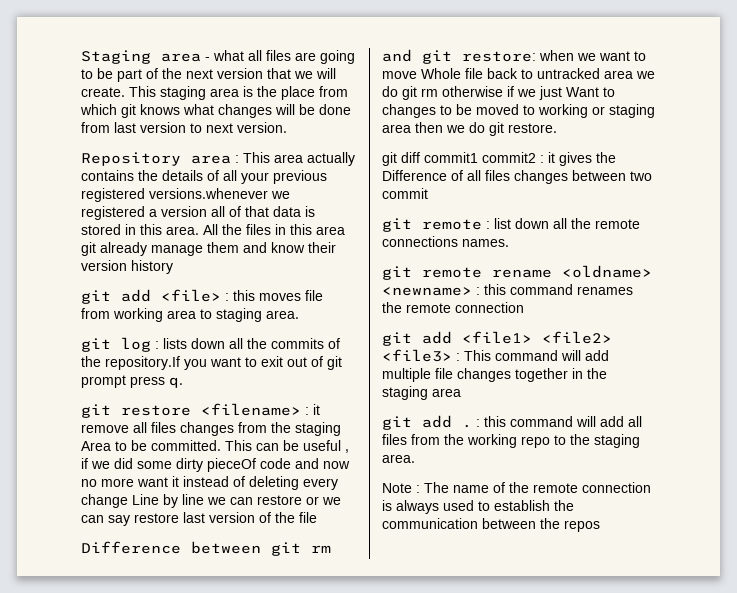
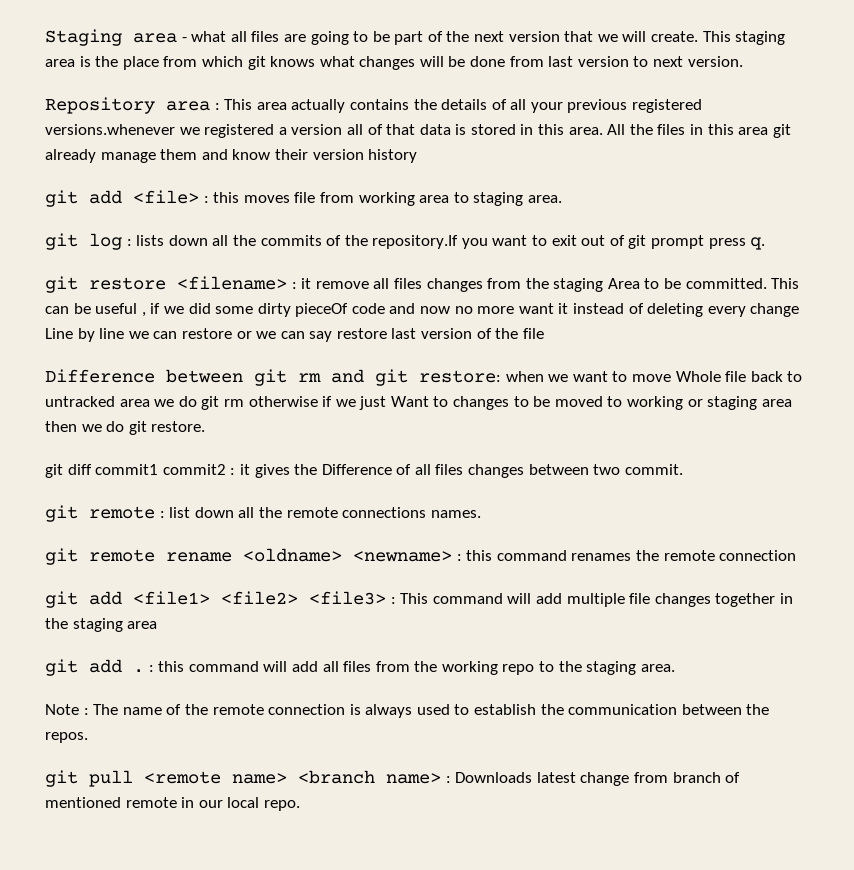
- git diff commit1 commit2 : it gives the Difference of all files changes between two commit
+ git diff commit1 commit2 : it gives the Difference of all files changes between two commit.
- Note : The name of the remote connection is always used to establish the communication between the repos
+ Note : The name of the remote connection is always used to establish the communication between the repos.
+ git pull <remote name> <branch name> : Downloads latest change from branch of mentioned remote in our local repo.

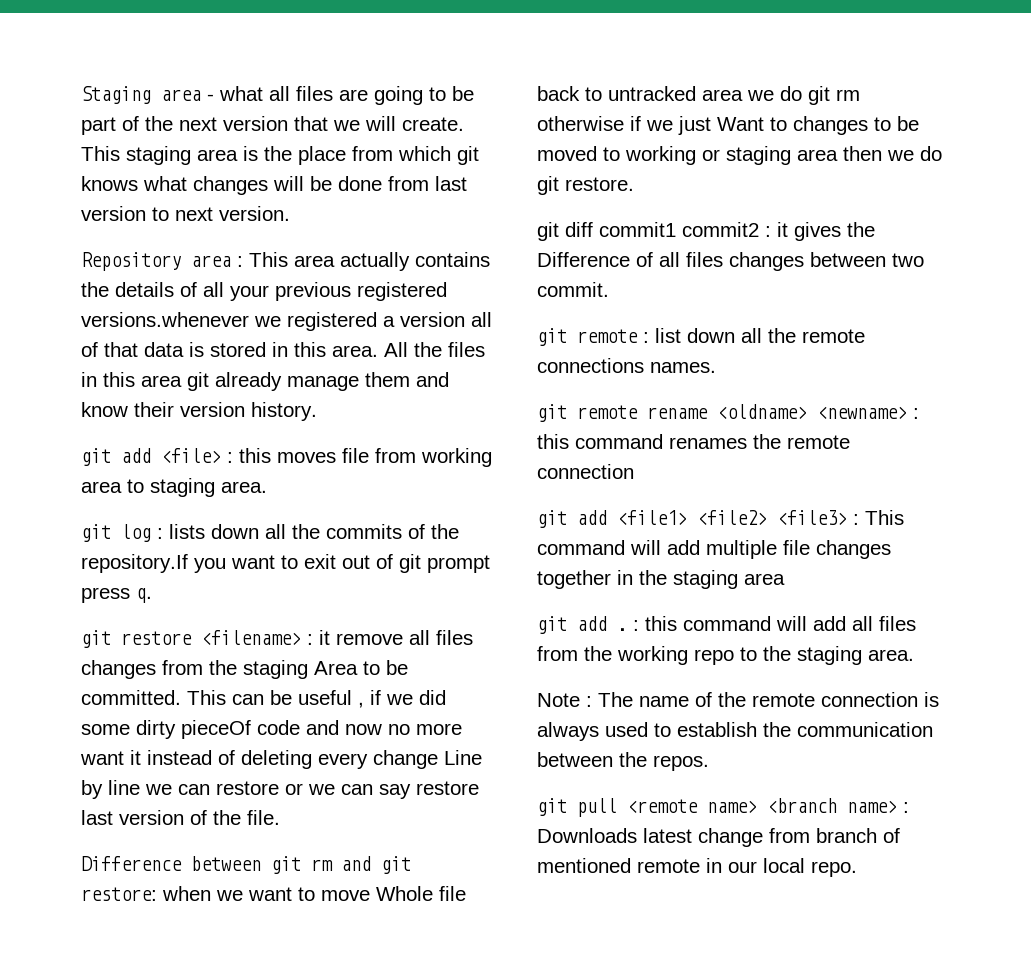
- All the files in this area git already manage them and know their version history
+ All the files in this area git already manage them and know their version history.
- This can be useful , if we did some dirty pieceOf code and now no more want it instead of deleting every change Line by line we can restore or we can say restore last version of the file
+ This can be useful , if we did some dirty pieceOf code and now no more want it instead of deleting every change Line by line we can restore or we can say restore last version of the file.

◇ ◇ ◇

■ WHAT YOU NEED TO DO:
Repeat exactly the lines from the start of the entries down to the line with "- All the files", keeping both ends but none of the pictures.

■ YOUR SOLUTION:
- git diff commit1 commit2 : it gives the Difference of all files changes between two commit
+ git diff commit1 commit2 : it gives the Difference of all files changes between two commit.
- Note : The name of the remote connection is always used to establish the communication between the repos
+ Note : The name of the remote connection is always used to establish the communication between the repos.
+ git pull <remote name> <branch name> : Downloads latest change from branch of mentioned remote in our local repo.

- All the files in this area git already manage them and know their version history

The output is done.